[[ Information provided, beginning ]]

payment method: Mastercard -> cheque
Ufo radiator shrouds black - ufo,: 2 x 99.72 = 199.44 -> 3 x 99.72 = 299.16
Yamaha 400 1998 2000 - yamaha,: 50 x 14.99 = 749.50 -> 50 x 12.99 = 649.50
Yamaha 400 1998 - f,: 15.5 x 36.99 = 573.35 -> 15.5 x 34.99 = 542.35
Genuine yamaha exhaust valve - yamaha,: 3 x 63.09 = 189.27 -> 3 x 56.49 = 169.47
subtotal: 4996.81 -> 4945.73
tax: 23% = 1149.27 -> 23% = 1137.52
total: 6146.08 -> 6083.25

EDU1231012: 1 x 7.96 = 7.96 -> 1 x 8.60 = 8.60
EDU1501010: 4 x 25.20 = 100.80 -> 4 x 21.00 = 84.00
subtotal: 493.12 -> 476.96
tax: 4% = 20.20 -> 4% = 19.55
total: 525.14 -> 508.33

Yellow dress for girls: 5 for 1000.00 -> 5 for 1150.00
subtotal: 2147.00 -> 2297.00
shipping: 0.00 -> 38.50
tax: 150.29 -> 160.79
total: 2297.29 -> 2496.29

[[ Information provided, end ]]

- [Your instructions]:
Write each line of the data down again exactly as it reads.

- [Written response]:
payment method: Mastercard -> cheque
Ufo radiator shrouds black - ufo,: 2 x 99.72 = 199.44 -> 3 x 99.72 = 299.16
Yamaha 400 1998 2000 - yamaha,: 50 x 14.99 = 749.50 -> 50 x 12.99 = 649.50
Yamaha 400 1998 - f,: 15.5 x 36.99 = 573.35 -> 15.5 x 34.99 = 542.35
Genuine yamaha exhaust valve - yamaha,: 3 x 63.09 = 189.27 -> 3 x 56.49 = 169.47
subtotal: 4996.81 -> 4945.73
tax: 23% = 1149.27 -> 23% = 1137.52
total: 6146.08 -> 6083.25

EDU1231012: 1 x 7.96 = 7.96 -> 1 x 8.60 = 8.60
EDU1501010: 4 x 25.20 = 100.80 -> 4 x 21.00 = 84.00
subtotal: 493.12 -> 476.96
tax: 4% = 20.20 -> 4% = 19.55
total: 525.14 -> 508.33

Yellow dress for girls: 5 for 1000.00 -> 5 for 1150.00
subtotal: 2147.00 -> 2297.00
shipping: 0.00 -> 38.50
tax: 150.29 -> 160.79
total: 2297.29 -> 2496.29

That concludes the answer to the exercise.